Fighting Plastic Pollution Throughout The World
In 2020, we heard about researchers from Australia’s Commonwealth Scientific and Industrial Research Organisation (CSIRO) using drones on a massive project to survey plastic pollution in several key locations throughout the world. The goal of the research is to use aerial data to create maps of some of the biggest rivers of the world and identify the plastic pollution found in them. Since rivers feed into oceans, providing the pathway for much of the oceanic plastic pollution found in the world, these maps can be used to track the source of possible causes of plastic pollution. Ultimately, the research may present a significant step forward in reducing plastic pollution throughout the world.
Whilst most of the drone applications on this list highlight concrete good work that drones can accomplish – such as delivery medicine or collecting crucial data for conservation efforts – drones were also use this year to create artwork that inspires and entertains us. We mentioned in our previous article (Drones Help The World Welcome In 2020) that drones were used across the world to welcome in the New Year, as a replacement for the usual firework displays. Drone shows are much more eco-friendly alternative to fireworks as they are reusable and do not produce chemical and noise pollution.
Mapping, Detecting & Detonating Landmines
The Mine Kafon Drone (MKD) is a drone solution that has been created to specifically find and detonate landmines. Unexploded landmines in areas that were previously at war, as well as areas where there are active conflicts, kill people all the time. According to UNICEF, landmines are estimated to kill about 800 people a month, and they have exploded under around 1 million people since 1975. In short, landmines are a major problem – one for which MKD has developed a drone solution. MKD is not the only organisation working to use drones in this novel way, researchers across the world are working on AI-powered landmine detection drones.

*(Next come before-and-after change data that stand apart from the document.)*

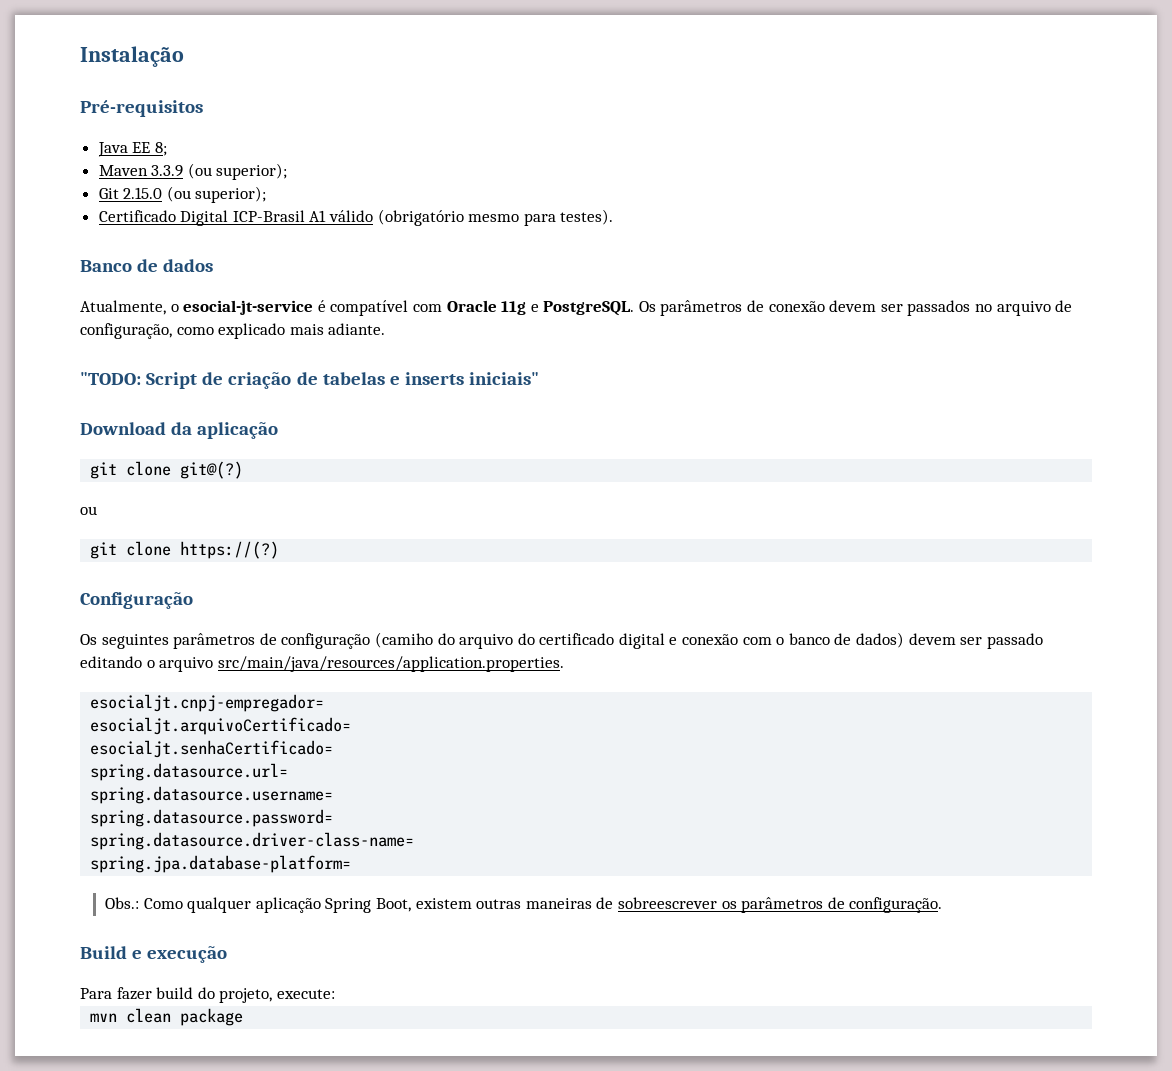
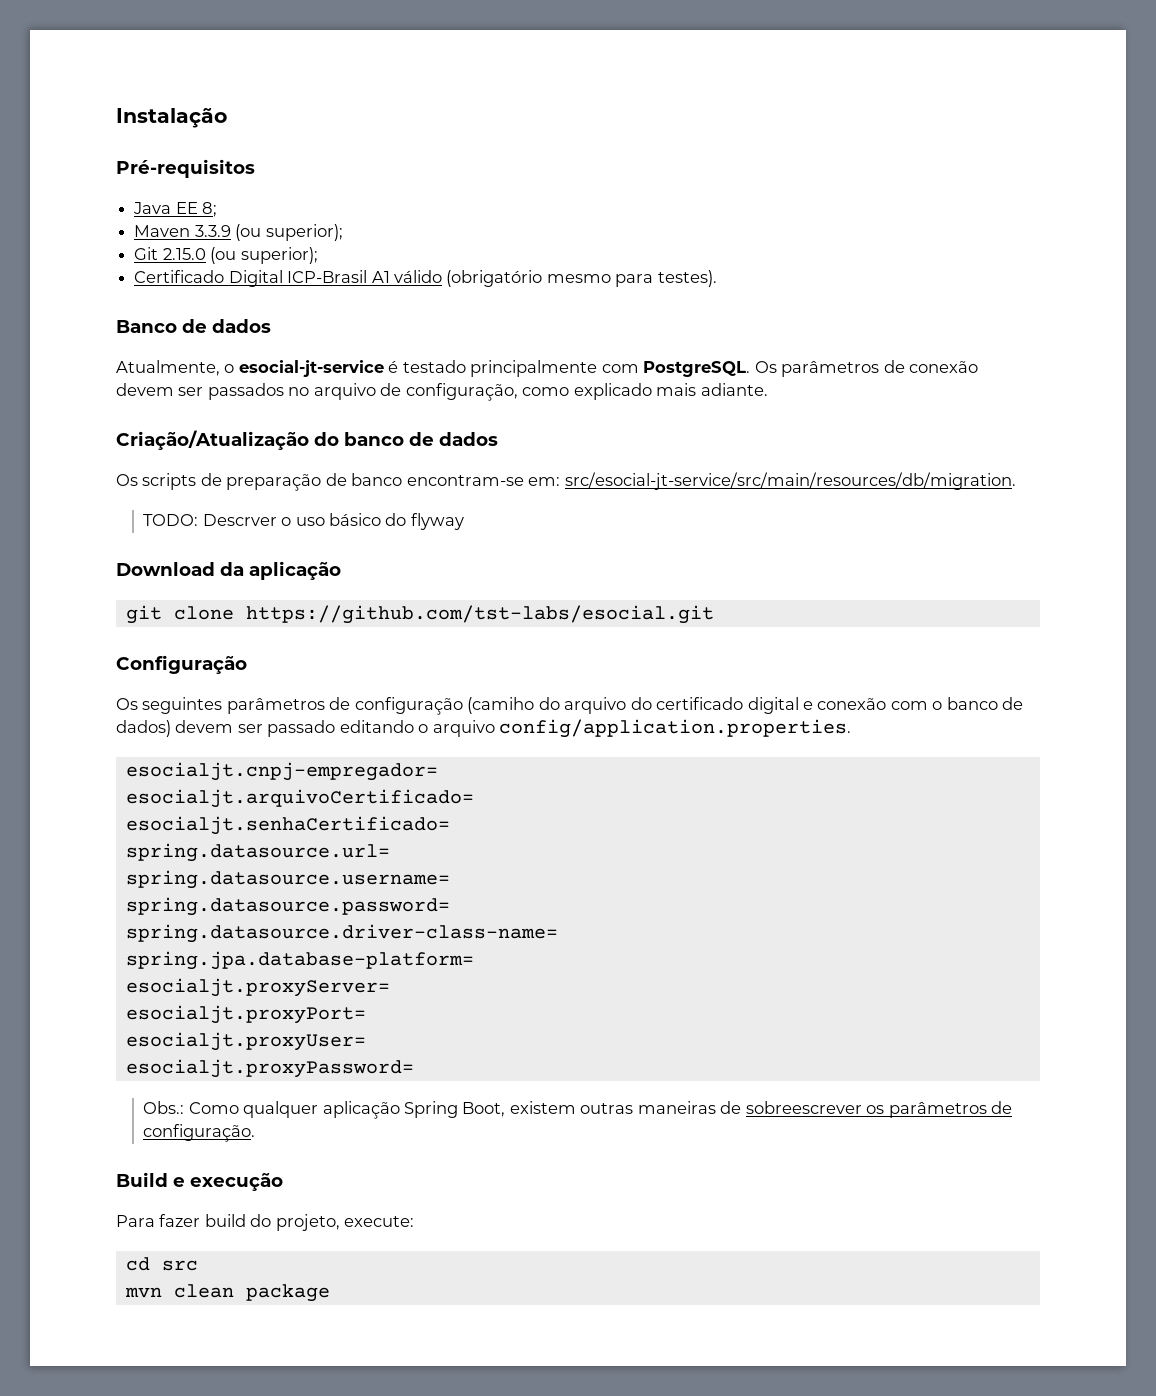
- Atualmente, o esocial-jt-service é compatível com Oracle 11g e PostgreSQL.
+ Atualmente, o esocial-jt-service é testado principalmente com PostgreSQL.
- "TODO: Script de criação de tabelas e inserts iniciais"
+ Criação/Atualização do banco de dados
+ Os scripts de preparação de banco encontram-se em: src/esocial-jt-service/src/main/resources/db/migration.
+ TODO: Descrver o uso básico do flyway
- git clone git@(?)
- ou
- git clone https://(?)
+ git clone https://github.com/tst-labs/esocial.git
- Os seguintes parâmetros de configuração (camiho do arquivo do certificado digital e conexão com o banco de dados) devem ser passado editando o arquivo src/main/java/resources/application.properties.
+ Os seguintes parâmetros de configuração (camiho do arquivo do certificado digital e conexão com o banco de dados) devem ser passado editando o arquivo config/application.properties.
+ esocialjt.proxyServer=
+ esocialjt.proxyPort=
+ esocialjt.proxyUser=
+ esocialjt.proxyPassword=
+ cd src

Anti-poaching drones are making a big impact in the saving of rhinos, elephants, tigers, gorillas, and other critically endangered species. Drones with anti-poaching technology are assisting Park Rangers across the globe and especially in Africa and Asia. Drones are relatively cheap, can cover hundreds and even thousands of acres in a short space of time and can stream back live video transmission. Using infrared and thermal imaging, drones can also be used under the cover of darkness which is the favourite time of criminal poachers.
We look forward to seeing the new ways in which drones are used throughout 2021 to benefit society and improve our lives!